The remaining variables predict that a 25-year-old rated 900 could expect to gain 65.5 points over six months, plus an additional 3.8 points per 60 blitz games played and 14.1 points per 60 lessons completed.
Bullet rating change over six months had less power than the blitz models, and no variables were predictive in the multivariate model. There is some suggestion that over a six-month period, playing bullet games is the most important factor to increase one's bullet rating. Lessons completed had virtually no effect on rating change (p = 0.99).
Six-month Rapid rating change was the smallest sample size of the three models, but still showed very strong improvement for those who completed the most lessons. Lessons completed was the most important univariate predictor (p = 0.003) and the only significant multivariate predictor. The model predicted that every 60 lessons completed resulted in an additional 15.5 rating points over a six-month stretch.
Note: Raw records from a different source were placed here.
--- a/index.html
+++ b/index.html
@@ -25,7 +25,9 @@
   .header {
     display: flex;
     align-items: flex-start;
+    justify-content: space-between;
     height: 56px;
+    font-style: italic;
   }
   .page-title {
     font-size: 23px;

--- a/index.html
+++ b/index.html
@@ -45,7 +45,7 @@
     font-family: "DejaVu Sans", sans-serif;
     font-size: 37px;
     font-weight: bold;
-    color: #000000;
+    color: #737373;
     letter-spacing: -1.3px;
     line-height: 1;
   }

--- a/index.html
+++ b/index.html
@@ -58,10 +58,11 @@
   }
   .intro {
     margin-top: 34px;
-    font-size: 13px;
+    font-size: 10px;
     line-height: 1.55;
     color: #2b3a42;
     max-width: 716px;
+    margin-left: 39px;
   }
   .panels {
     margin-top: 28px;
Rapid games played was the second strongest univariate predictor, suggesting that more rapid games played leads to larger gains in rapid rating. The variable was not significant, though, once we modeled it with lessons completed.
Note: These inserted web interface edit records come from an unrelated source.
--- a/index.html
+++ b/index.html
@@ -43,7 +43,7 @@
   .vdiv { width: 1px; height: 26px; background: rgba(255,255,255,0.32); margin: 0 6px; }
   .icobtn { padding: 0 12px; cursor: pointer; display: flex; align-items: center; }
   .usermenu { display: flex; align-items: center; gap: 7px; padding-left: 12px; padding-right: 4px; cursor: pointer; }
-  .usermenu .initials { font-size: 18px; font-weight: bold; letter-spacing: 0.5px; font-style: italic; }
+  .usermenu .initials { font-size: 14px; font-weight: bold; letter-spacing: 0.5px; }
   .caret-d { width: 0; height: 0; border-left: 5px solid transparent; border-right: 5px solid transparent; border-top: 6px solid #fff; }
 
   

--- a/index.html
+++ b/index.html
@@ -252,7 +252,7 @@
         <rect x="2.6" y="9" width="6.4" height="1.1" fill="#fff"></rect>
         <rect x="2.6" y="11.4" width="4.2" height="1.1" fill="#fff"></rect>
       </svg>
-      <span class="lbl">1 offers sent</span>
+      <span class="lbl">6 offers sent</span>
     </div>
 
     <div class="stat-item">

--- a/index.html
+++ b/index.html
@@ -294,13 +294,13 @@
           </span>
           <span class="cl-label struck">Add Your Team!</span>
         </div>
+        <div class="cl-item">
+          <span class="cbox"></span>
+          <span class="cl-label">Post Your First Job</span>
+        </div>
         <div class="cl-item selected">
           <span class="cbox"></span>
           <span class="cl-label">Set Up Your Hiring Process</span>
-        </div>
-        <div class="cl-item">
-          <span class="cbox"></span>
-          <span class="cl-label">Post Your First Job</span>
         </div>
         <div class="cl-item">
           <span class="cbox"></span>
The results of the study showed that lessons completed had a significant positive association with rating change in both blitz and rapid over a six-month period.
Completing lessons also appeared to have a stronger association with rating gain as the time controls became slower.
In statistical psychology, it is hypothesized that the brain has an intuitive component and an analytical component. It would be interesting to explore this in more detail with regards to chess. As a chess player learns new information, say from lessons, does that information first get recalled at an analytical level only later to be incorporated into intuitive thinking?
A new year is approaching and new resolutions are about to be made. One resolution that many chess players make is to gain some rating points to hit a new rating milestone. I suggest that you track your training and see which methods work best for you.
A combination of games, lessons, and tactics will go a long way for the self-learners out there!